As the first speaker of the introductory session and the expert by experience, I thought it was pivotal to set the day’s tone by sharing how racial injustice and health inequity have a circular relationship and cannot be addressed in isolation. I wanted to share my personal experiences and barriers when accessing mental health services, and the impact racial bias can have on treatment and recovery. I feel the obstacles are a lack of trust, stigmas, stereotypes, and health services not being tailored to Black people. I also reflected on how the narrative “Strong Black Woman” can be harmful and dismissive when asking for help. I mainly wanted to encourage action and collaboration by the VCSE sector to acknowledge the statistics we are aware of and share tangible learning by sharing the best practice. In the morning session, I was struck by the word cloud created by the attendees, with the question, what comes to mind when you think about racial inequalities in health? Keywords stood out, including unfair, injustice, racism and discrimination. It was clear that we are all aware of the issues. Dr Habib Naqvi, Dr Halima Begum and I called for action through collaboration, intentional engagement with minoritised communities, the sharing of resources, and introduced the NHS Race and Health Observatory work. 
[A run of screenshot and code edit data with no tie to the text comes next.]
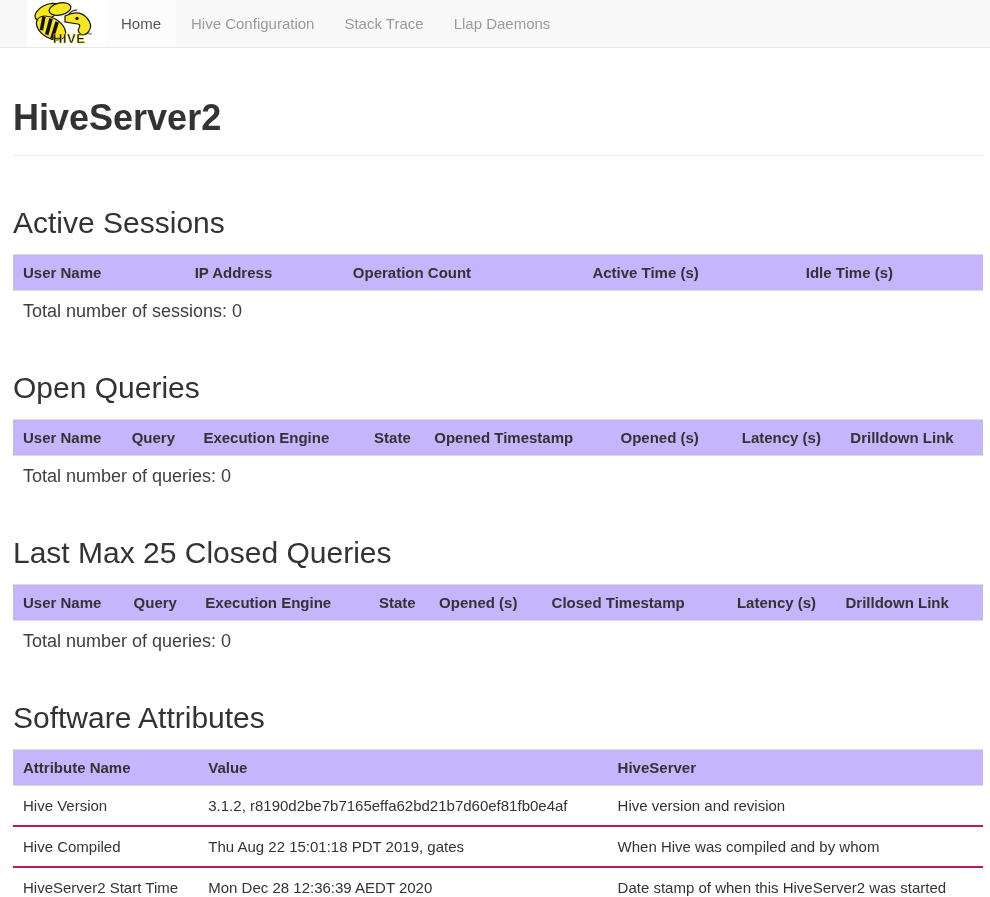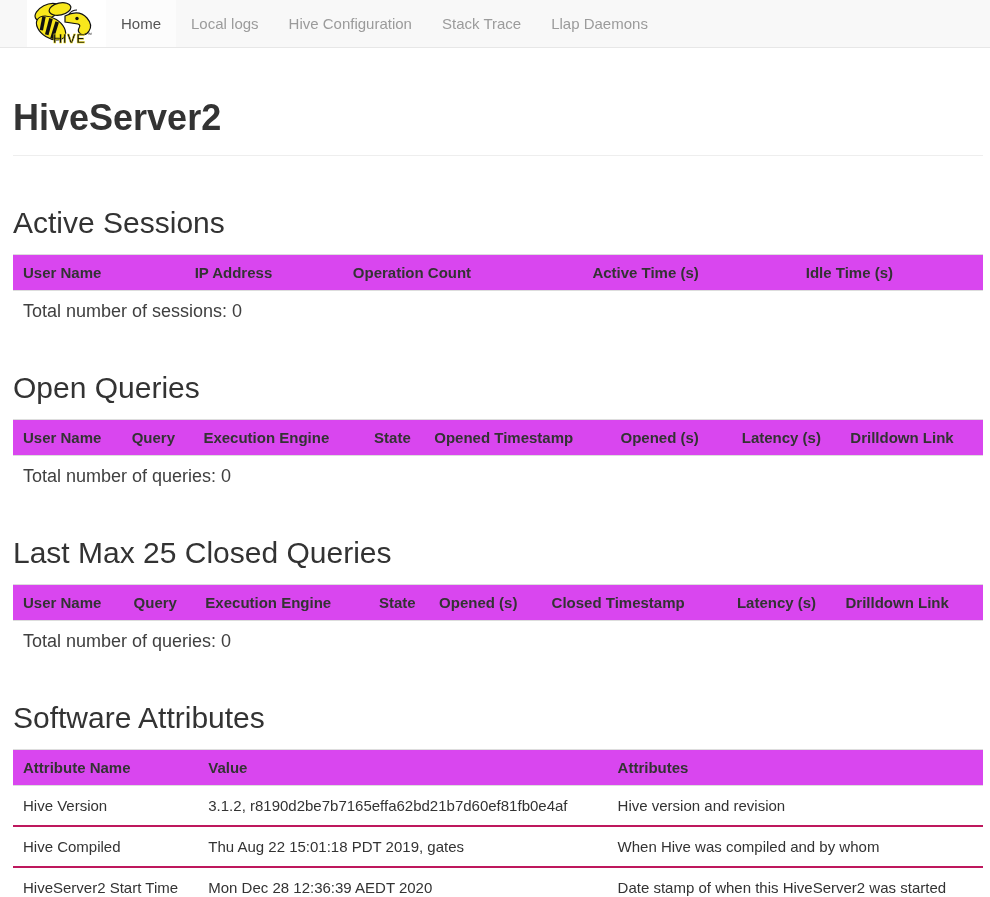--- a/index.html
+++ b/index.html
@@ -165,9 +165,6 @@
         <a>Home</a>
       </li>
       <li>
-        <a>Local logs</a>
-      </li>
-      <li>
         <a>Hive Configuration</a>
       </li>
       <li>

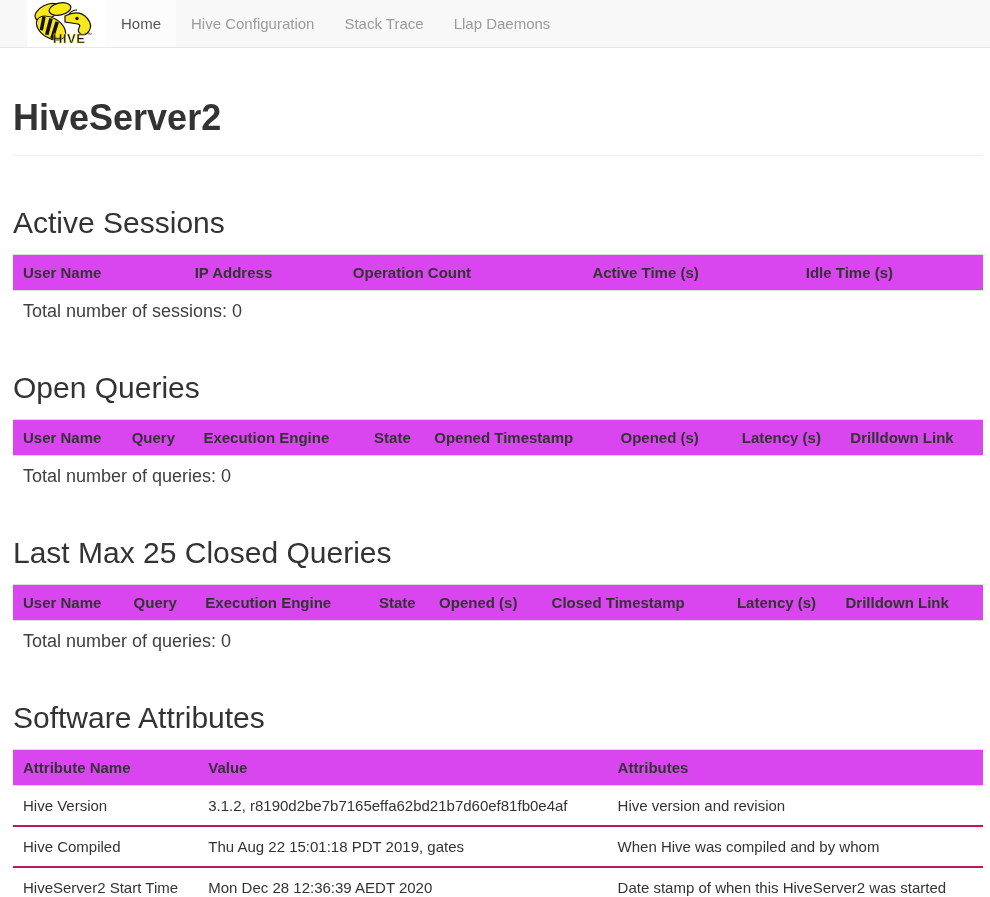--- a/index.html
+++ b/index.html
@@ -81,7 +81,7 @@
     table-layout: fixed;
   }
   thead th {
-    background: #d946ef;
+    background: #c4b5fd;
     border-top: 1px solid #dddddd;
     border-bottom: 1px solid #dddddd;
     text-align: left;

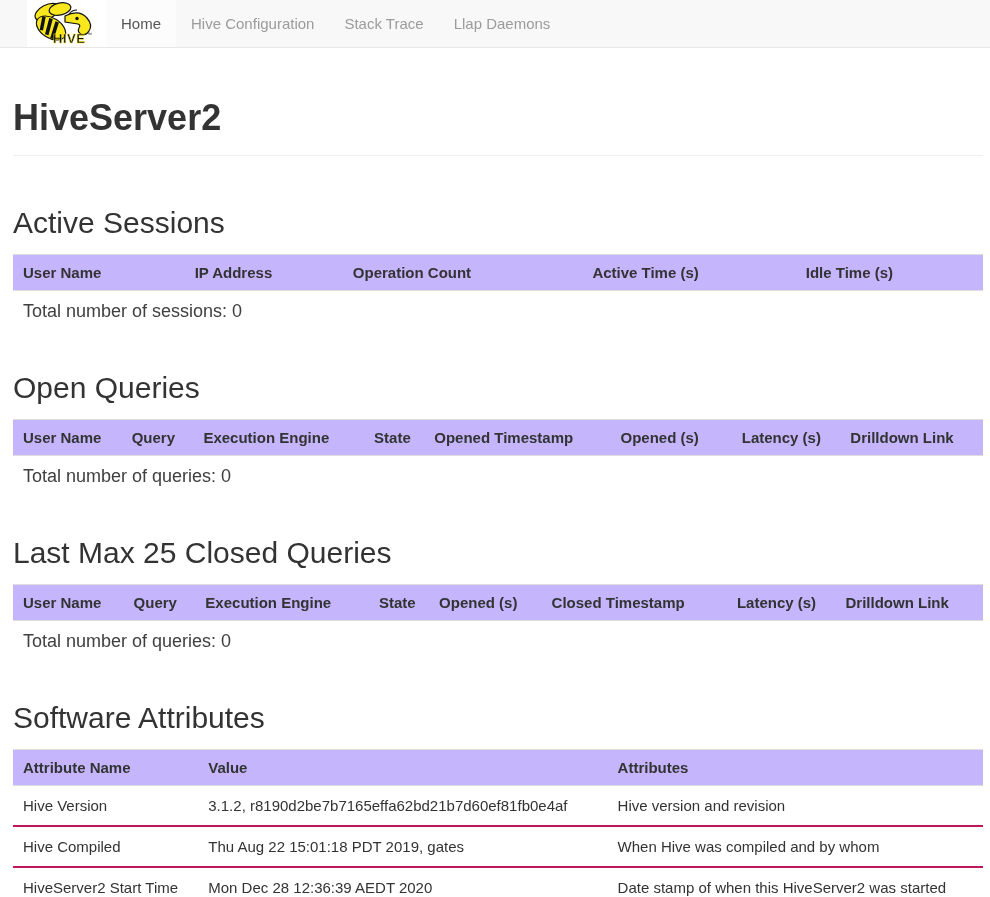--- a/index.html
+++ b/index.html
@@ -246,7 +246,7 @@
           <tr>
             <th>Attribute Name</th>
             <th>Value</th>
-            <th>Attributes</th>
+            <th>HiveServer</th>
           </tr>
         </thead>
       <tbody>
The afternoon sessions validated the themes highlighted in the introductory session, reinforced examples of critical challenges, and shared examples of how their organisations led initiatives to tackle inequalities. The first-afternoon session focused on partnership working. A key takeaway for me challenged us not to look at health inequity from the lens of homogenous groups but instead concentrate on a granular level by remembering intersectionality. The day’s final session addressed organising with members and people with lived experience to dismantle racism actively; Youth Access shared their knowledge of creating a movement that moves by creating brave spaces instead of safe spaces.

The conference has empowered me that with the knowledge that the conversations are going in the right direction, organisations are assessing their staff and board diversity and representation and are thinking about how resources could be better utilised with communities and experts by experience. It is not good enough to say communities are hard to reach, instead we must reflect on how we are accessing them. I feel hopeful that there will be a change in the disparity of statistics and experiences as long as we build on the momentum, taking forward the lessons learnt and working together.